While you are still living with the abuser

  • Go over easy ways to get out of the house
  • Make sure your kids know where important phone numbers are at
  • Alert your neighbors of what’s going on and for them to call the police if they hear violence
  • Make sure that weapons are locked up, or find ways to get them out of the house
  • Don’t run to your children or the abuser may hurt them as well
  • Have a bag of belongings packed and in an easy-to-get-to location but well-hidden
  • Think about excuses that you could get out of the house (going to the store, taking out the trash).

When Thinking about leaving the abuser

  • Have options where you can go (Have a few in mind)
  • Have a bank account or credit card put in your name
  • Get a new cell phone
  • Change the locks, get a security system and outside lights
  • Think of ways to get your children to safety without being obvious
  • You can also think of excuses on how to get out of the house as mentioned earlier

After you have left the abuser

  • Make sure your children’s school and care providers are aware of who can pick them up.
  • Don’t go to places your abuser knows that you go to often (stores, restaurants, businesses).
  • Be sure to let friends, family, and neighbors know that the abuser is no longer allowed to come around.
  • Get a PPO against the abuser.
  • Always be ready to dial 911.
  • Get emotional help and support from friends and family.

When physical abuse is unavoidable

If you’re ever in the situation where your abuser is physically hitting you and there’s no stopping it, the best thing to do is to get as low to the ground as possible.

By curling up and covering your head and your face with your arms with your knees in front of you, your abuser’s blows will be diminished.

Get to a Safe Place: Reporting Domestic Violence

You and your children are already going through enough. It’s certainly not fair that you can’t stay in the comfort of your own home. But it may be in your best interest not to stay at home for a while.

Staying at a family or friend’s house may also not be a safe idea if the abuser knows where they live. But if you know of someone that can take you in that your partner does not know about, that is one alternative.

If you have nowhere to turn, the Domestic Violence Hotline can get you and your family situated in a Safe Haven or emergency housing, for the meantime. It may not be home, but it’s a place that your family can feel safe.

Seek Medical Attention

Oftentimes victims don’t realize just how badly they’ve been injured after a domestic violence situation because of the shock. It may only seem minor to you, but it could be much more serious. If you happen to be pregnant and were struck in the stomach region, tell your doctor. Unborn children can often be hurt during domestic violence.

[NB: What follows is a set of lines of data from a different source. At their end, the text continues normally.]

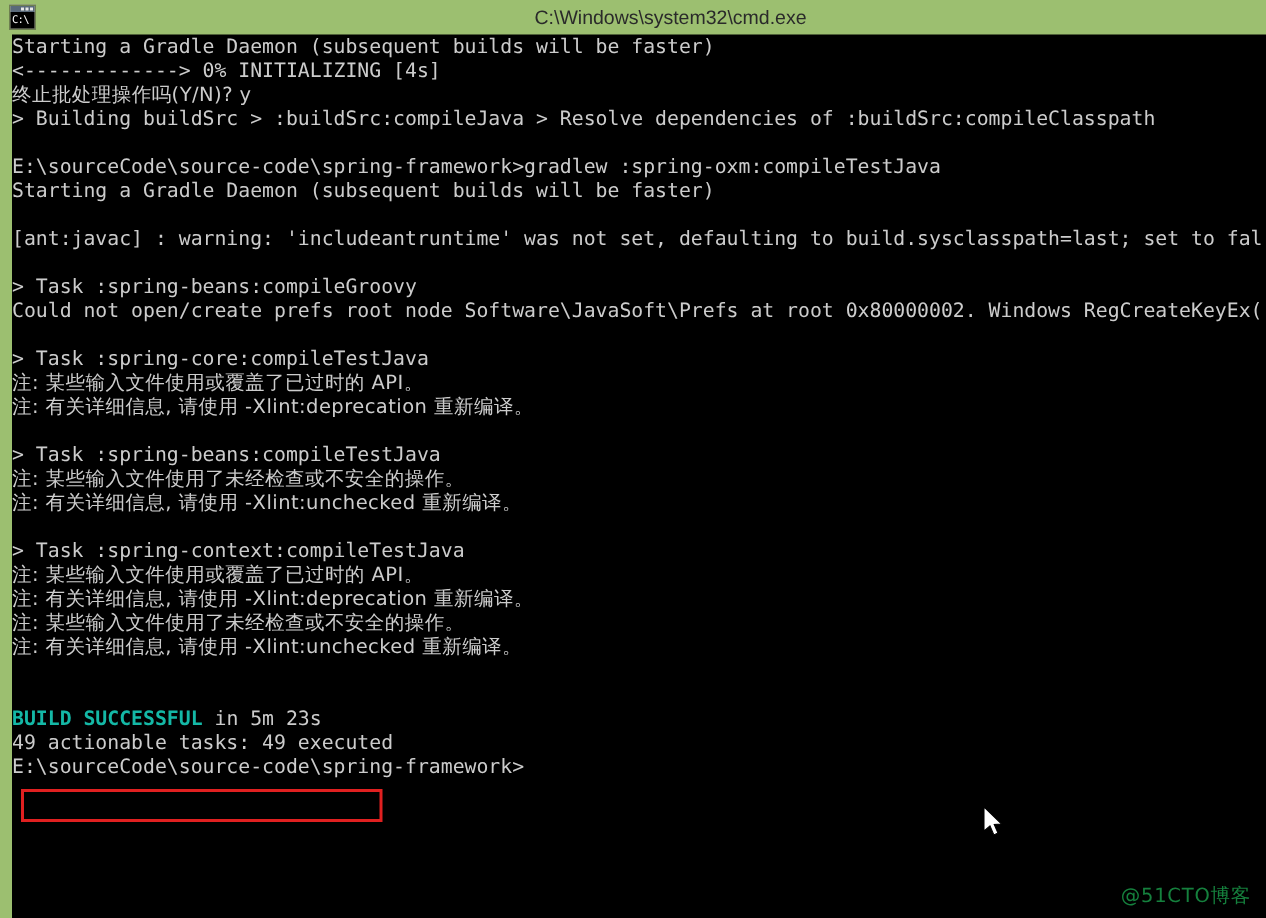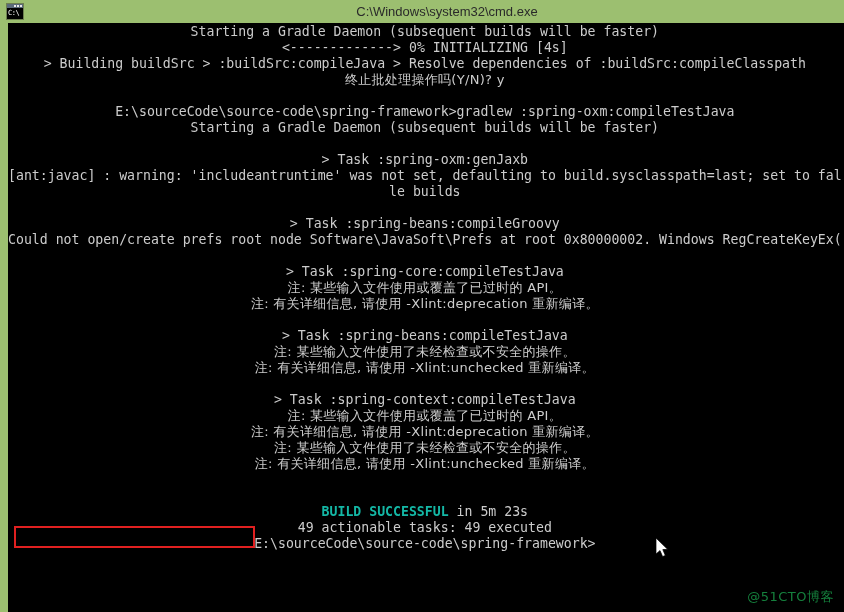--- a/index.html
+++ b/index.html
@@ -90,21 +90,20 @@
     width: 836px;
     height: 589px;
     background: #000000;
     overflow: hidden;
   }
   .console-inner {
     position: absolute;
     left: 0;
     top: 0;
     padding: 1px 0 0 0;
-    text-align: center;
   }
   .line {
     font-family: "DejaVu Sans Mono", "Liberation Mono", monospace;
     font-size: 13.2px;
     line-height: 16px;
     height: 16px;
     color: #cccccc;
     white-space: pre;
     letter-spacing: 0px;
   }
@@ -160,29 +159,27 @@
         </div>
       <div class="scr">C:\</div>
     </div>
     <div class="title-text">C:\Windows\system32\cmd.exe</div>
   </div>
 
   <div class="console">
     <div class="console-inner" id="console-inner">
         <div class="line">Starting a Gradle Daemon (subsequent builds will be faster)</div>
         <div class="line">&lt;-------------&gt; 0% INITIALIZING [4s]</div>
+        <div class="line cn">终止批处理操作吗(Y/N)? y</div>
         <div class="line">&gt; Building buildSrc &gt; :buildSrc:compileJava &gt; Resolve dependencies of :buildSrc:compileClasspath</div>
-        <div class="line cn">终止批处理操作吗(Y/N)? y</div>
         <div class="line blank">&nbsp;</div>
         <div class="line">E:\sourceCode\source-code\spring-framework&gt;gradlew :spring-oxm:compileTestJava</div>
         <div class="line">Starting a Gradle Daemon (subsequent builds will be faster)</div>
         <div class="line blank">&nbsp;</div>
-        <div class="line">&gt; Task :spring-oxm:genJaxb</div>
         <div class="line">[ant:javac] : warning: 'includeantruntime' was not set, defaulting to build.sysclasspath=last; set to fal</div>
-        <div class="line">le builds</div>
         <div class="line blank">&nbsp;</div>
         <div class="line">&gt; Task :spring-beans:compileGroovy</div>
         <div class="line">Could not open/create prefs root node Software\JavaSoft\Prefs at root 0x80000002. Windows RegCreateKeyEx(</div>
         <div class="line blank">&nbsp;</div>
         <div class="line">&gt; Task :spring-core:compileTestJava</div>
         <div class="line cn">注: 某些输入文件使用或覆盖了已过时的 API。</div>
         <div class="line cn">注: 有关详细信息, 请使用 -Xlint:deprecation 重新编译。</div>
         <div class="line blank">&nbsp;</div>
         <div class="line">&gt; Task :spring-beans:compileTestJava</div>
         <div class="line cn">注: 某些输入文件使用了未经检查或不安全的操作。</div>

Being hit in the head is just as serious, even if you don’t see any physical damage. Closed-head injuries can kill, or cause lasting cognitive impairment. If you are experiencing any of the following, get medical help immediately.

  • Dizziness
  • Memory Loss
  • Long-lasting headaches
  • Blurry vision
  • Throwing up

Domestic Violence Hotline

If you or someone you know has been the victim of domestic violence, don’t stay silent about it. It’s never okay when this type of behavior is taking place and it’s not your fault. Don’t hesitate to call the National Domestic Violence Hotline and the hotline number is 1-800-799-SAFE (7233), or for people who are deaf, or hard at hearing call 1-800-787-3224 (TTY).